Is my code ill-formed? If so, what's the meaning of the error?

我的代码格式不正确吗?如果是这样,错误的含义是什么?

Note that removing the noexcept from the constructor or the {0} initializer from x will make the code compile.

请注意,从构造函数中删除noexcept或从x中删除{0}初始化程序将使代码编译。

5 个解决方案

#1


10  

Your code is fine from what I can tell. Clang seems to struggle with the = default constructor rather than just defining a default constructor manually. It has the following spiel in its source code about it:

从我所知道的,你的代码很好。 Clang似乎很难使用= default构造函数,而不仅仅是手动定义默认构造函数。它的源代码中有以下spiel:

DR1351: If the brace-or-equal-initializer of a non-static data member invokes a defaulted default constructor of its class or of an enclosing class in a potentially evaluated subexpression, the program is ill-formed.

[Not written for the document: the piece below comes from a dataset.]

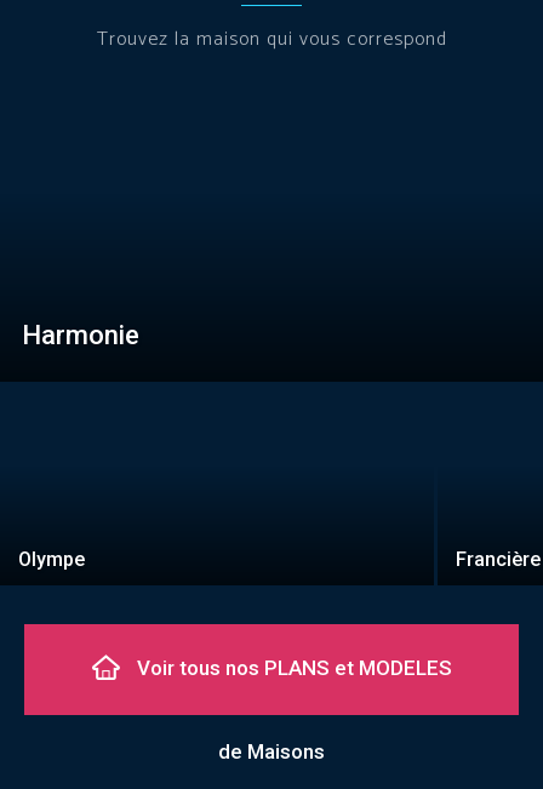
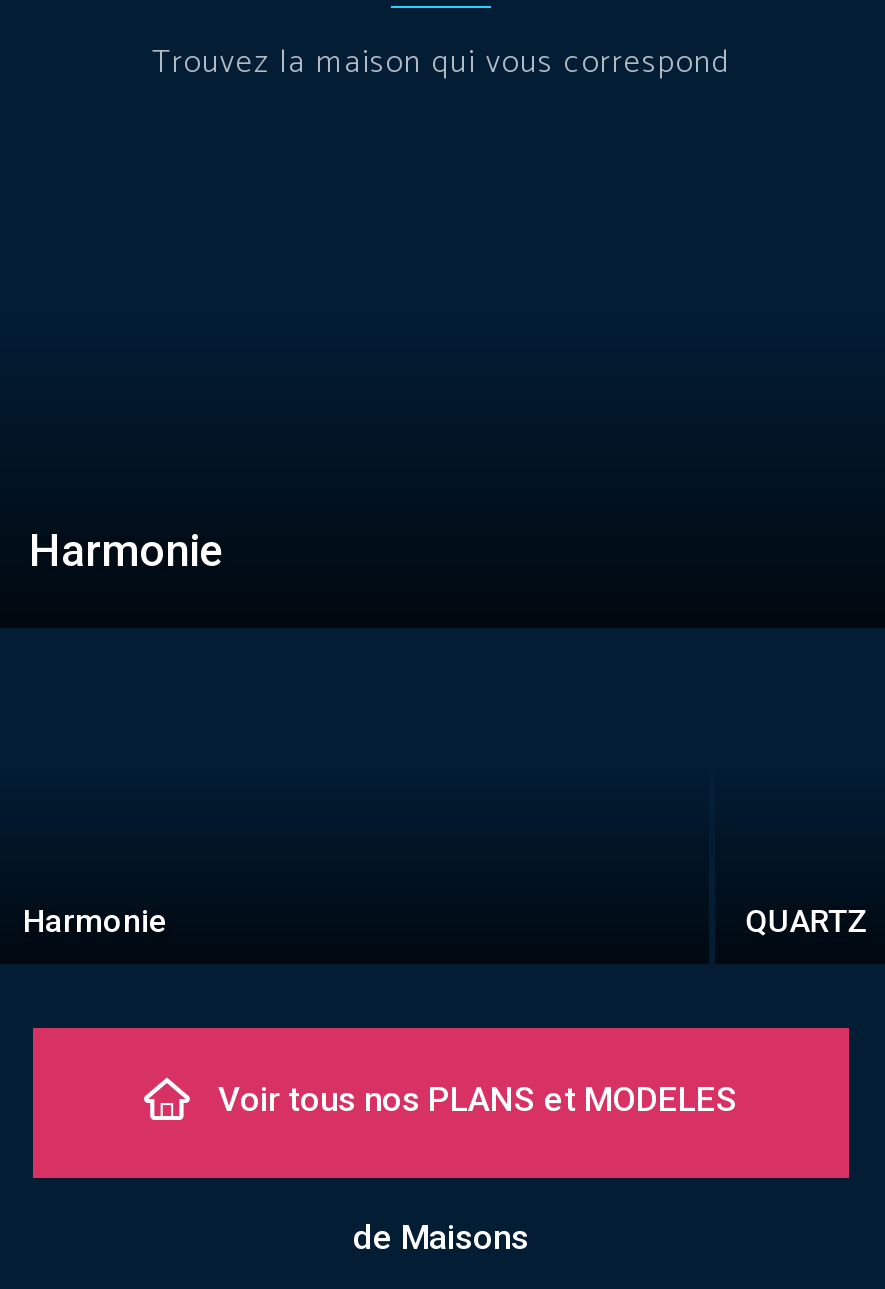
[18,548,541,571] Olympe | Francière -> [23,902,870,940] Harmonie | QUARTZ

DR1351:如果非静态数据成员的大括号或等于初始化程序在可能已评估的子表达式中调用其类的默认默认构造函数或封闭类,则该程序格式错误。

This resolution is unworkable: the exception specification of the default constructor can be needed in an unevaluated context, in particular, in the operand of a noexcept-expression, and we can be unable to compute an exception specification for an enclosed class.

此解决方案不可行:默认构造函数的异常规范可能需要在未评估的上下文中,特别是在noexcept-expression的操作数中,并且我们无法为封闭的类计算异常规范。

Any attempt to resolve the exception specification of a defaulted default constructor before the initializer is lexically complete will ultimately come here at which point we can diagnose it.

在初始化程序在词法上完成之前解决默认默认构造函数的异常规范的任何尝试都将最终到达此处,我们可以在此处对其进行诊断。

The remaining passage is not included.